The editorial attempts an explanation for the apparent lack of interest, or courage, in examining actual, repressive regimes:
But what is truly missing from Ms. McDougall’s travel schedule is a trip to any of the world’s vilest regimes such as Syria, Saudi Arabia, Cuba, China, North Korea, Burma or Chad. Together, millions of people have been murdered by the 21 governments that Freedom House judges are the most repressive in the world, many simply for their minority status alone. Millions more have been imprisoned and tortured. Yet not one of these countries has been the subject of one of her inspections, nor are any scheduled to be.
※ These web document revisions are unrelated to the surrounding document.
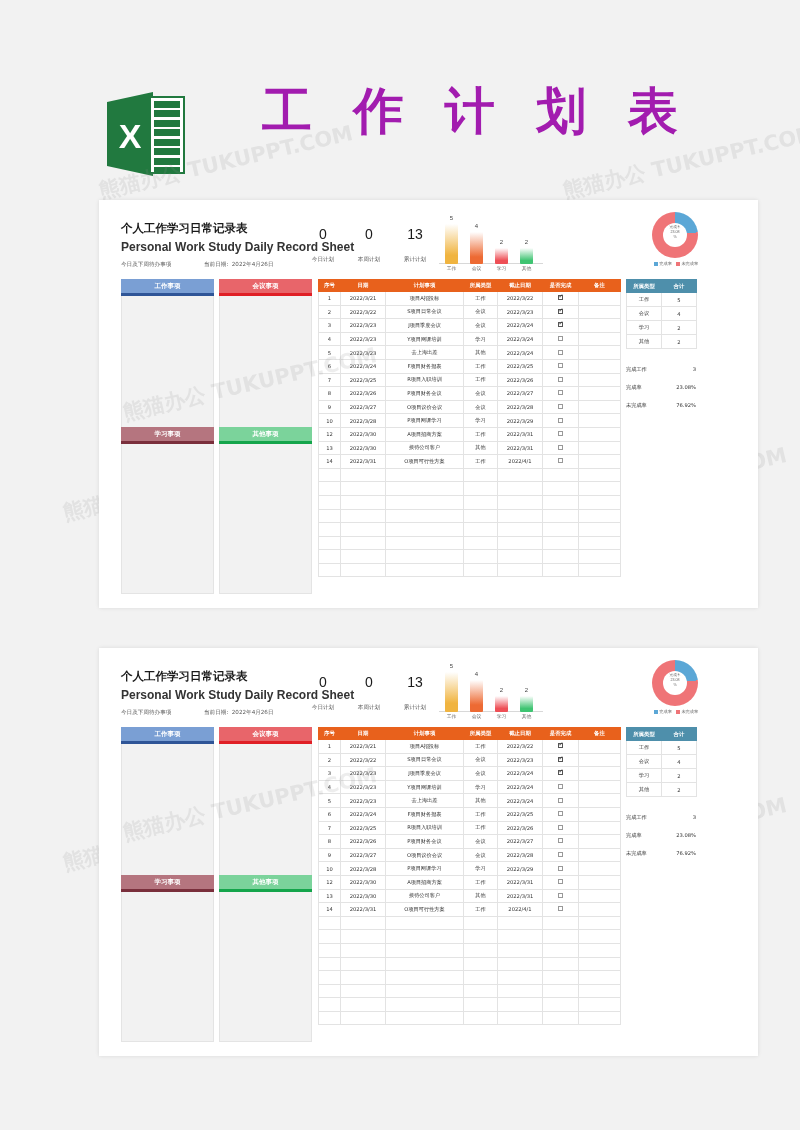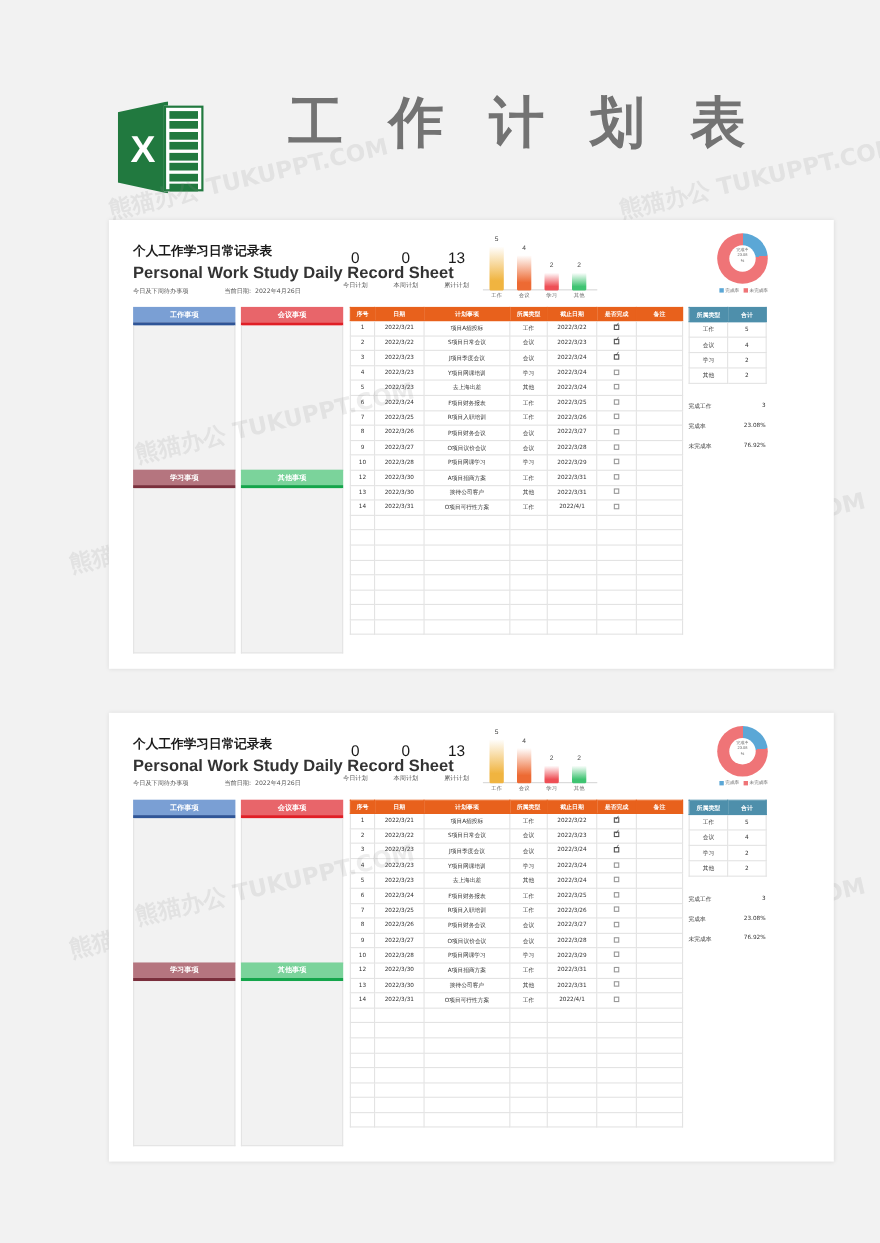"工 作 计 划 表" .banner-title { color: #737373 -> #a21caf }
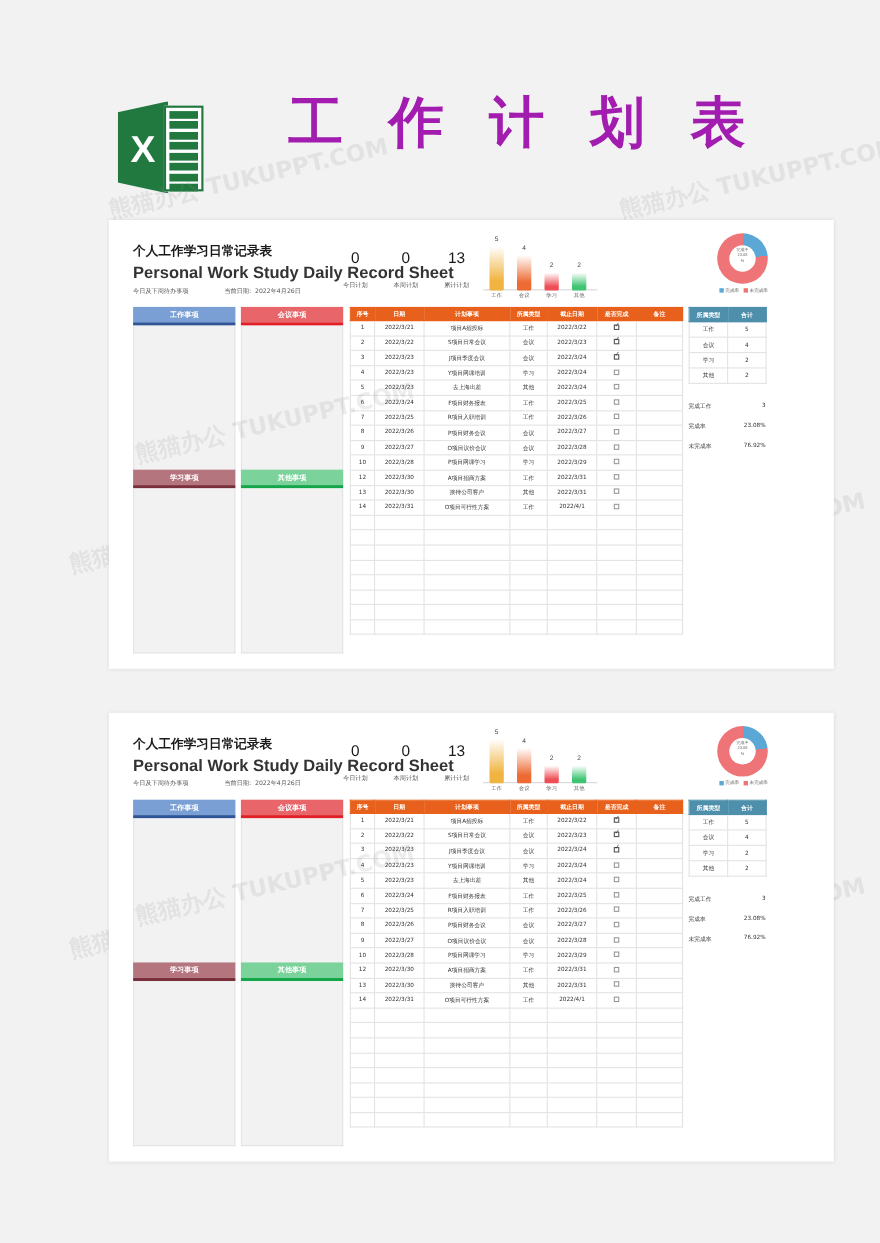"Personal Work Study Daily Record" .doc-subtitle { font-size: 15px -> 12px }
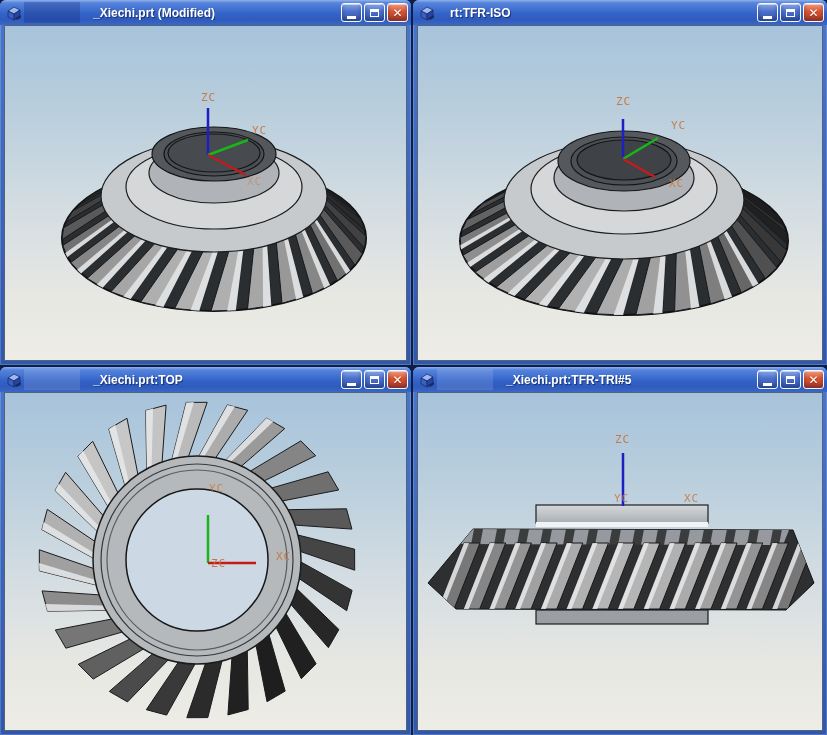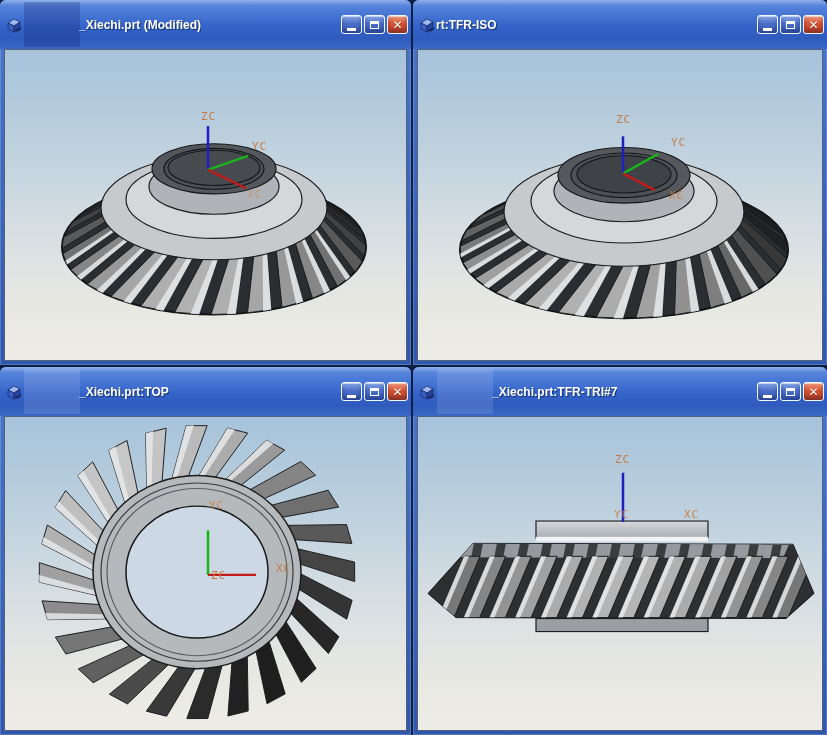"_Xiechi.prt (Modified)" .titlebar { gap: 1px -> 15px; padding: 12px 3px -> 0 3px }
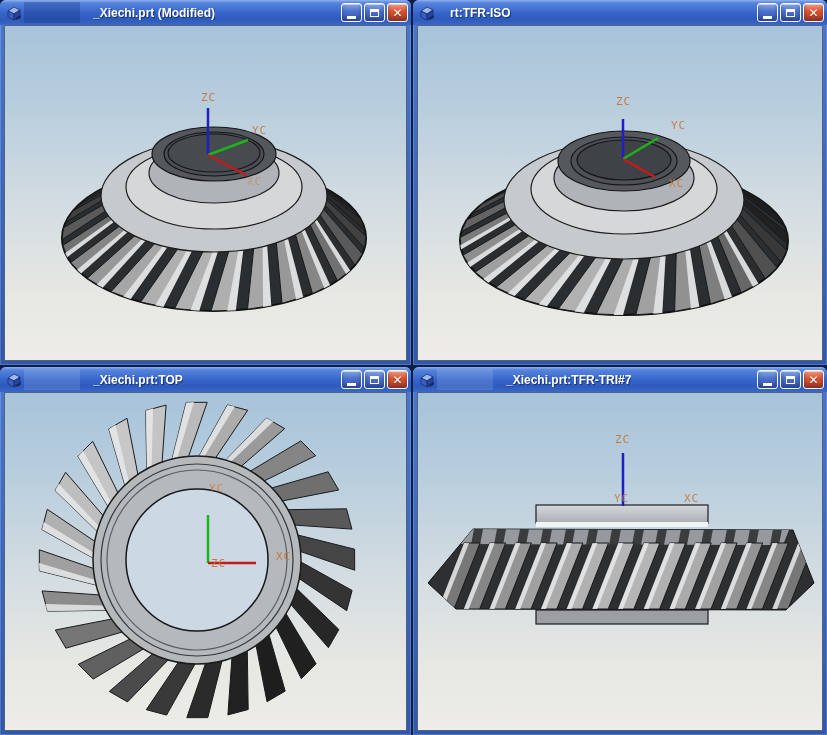"_Xiechi.prt:TFR-TRI#7" span.title { text: 7 -> 5 }
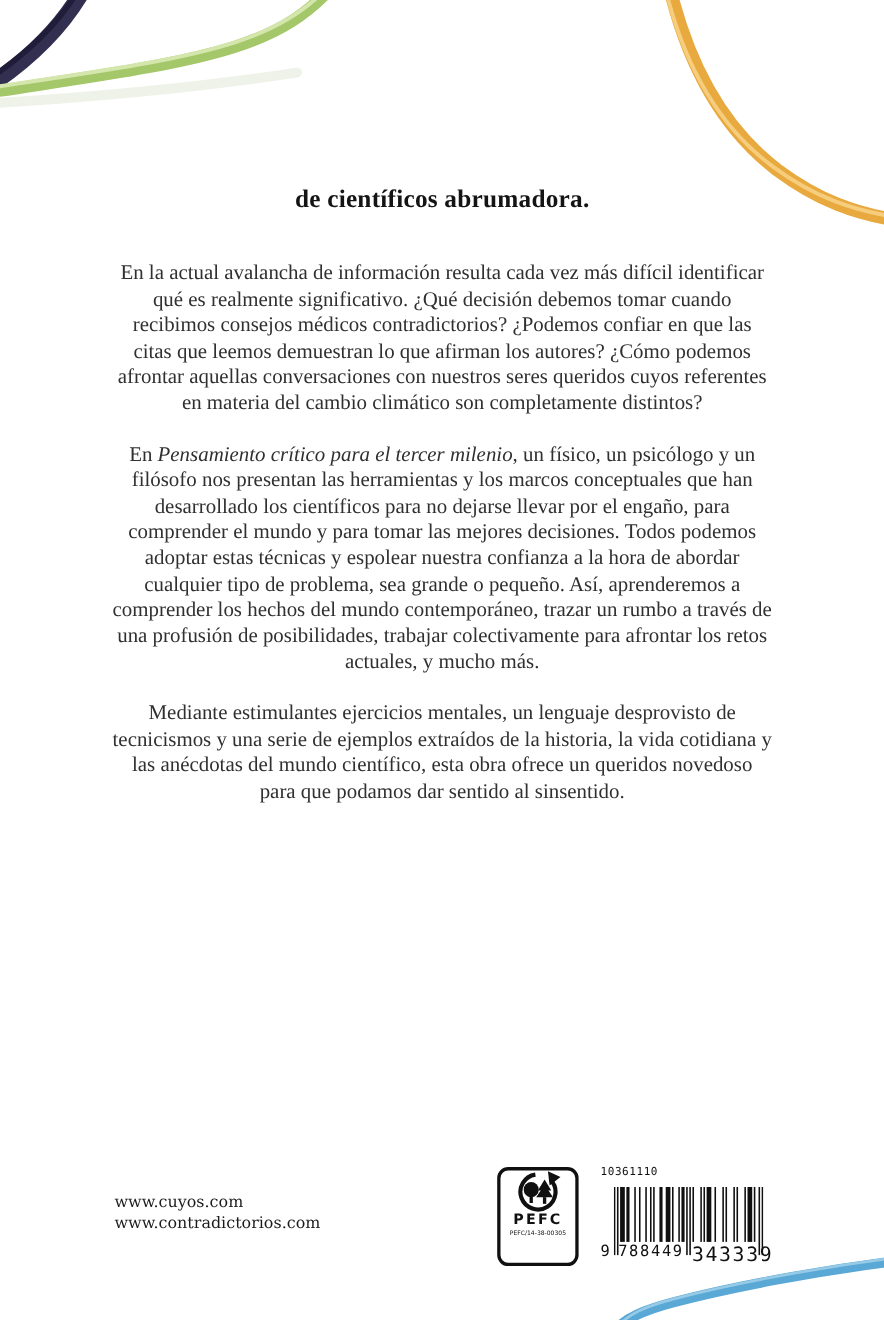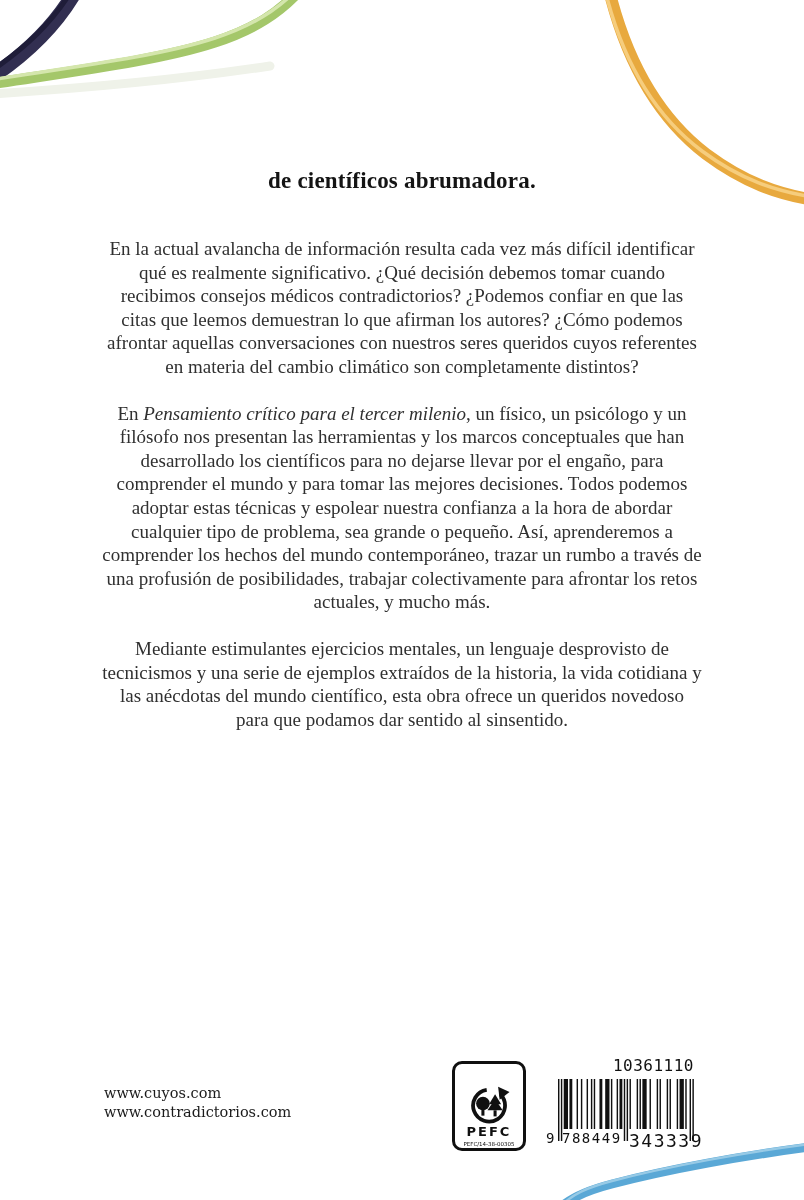"10361110" .bc-top { font-size: 16px -> 10px; text-align: right -> none }
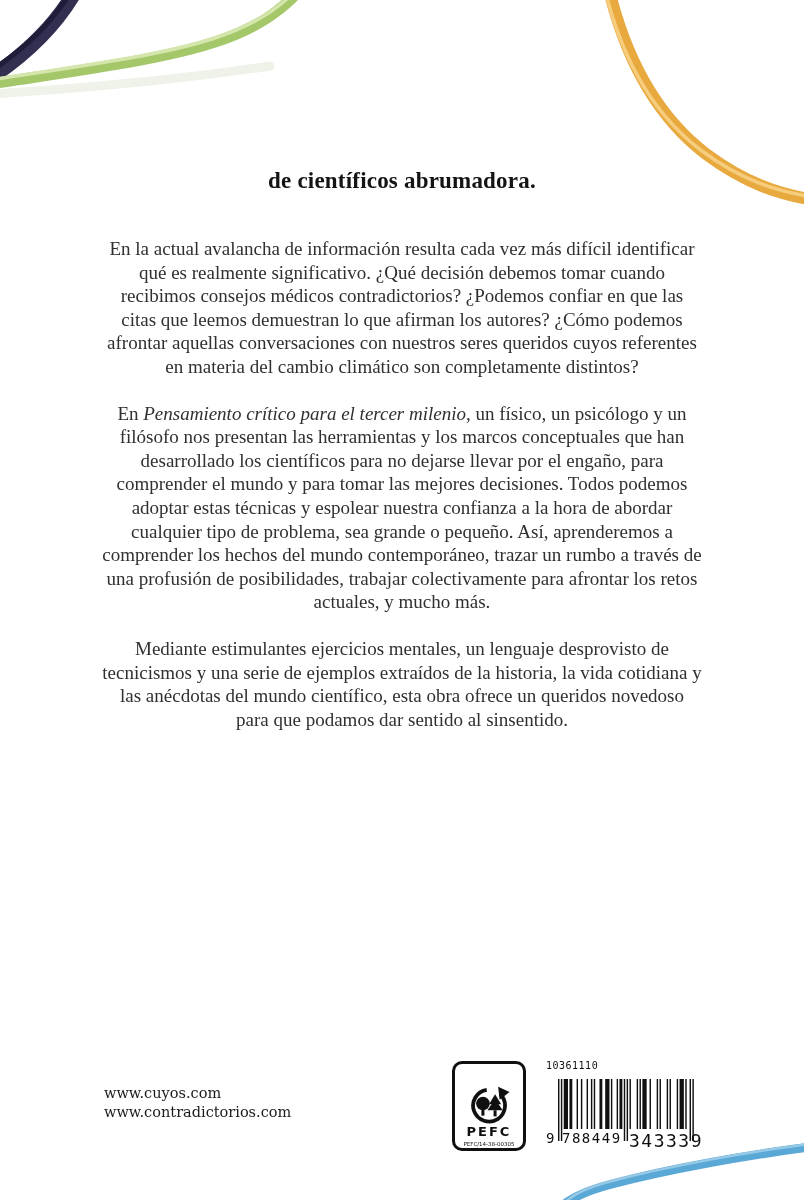"PEFC" .pefc-box { justify-content: flex-end -> flex-start }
We cannot avoid the impression that Ms. McDougall and the UN human right apparatus as a whole are simply afraid to put truly repressive states under the microscope. Instead they justify their salaries and expense accounts by poring over the workings of liberal democracies for the teensiest infractions.

...But we urge her next time to pick a country truly in need of a rights rebuke. If she dares.

And this is the person Biden has nominated to return to her position on the Committee on the Elimination of Racial Discrimination.

Those repressive regimes who should be the primary focus of the head of CRED are no doubt relieved.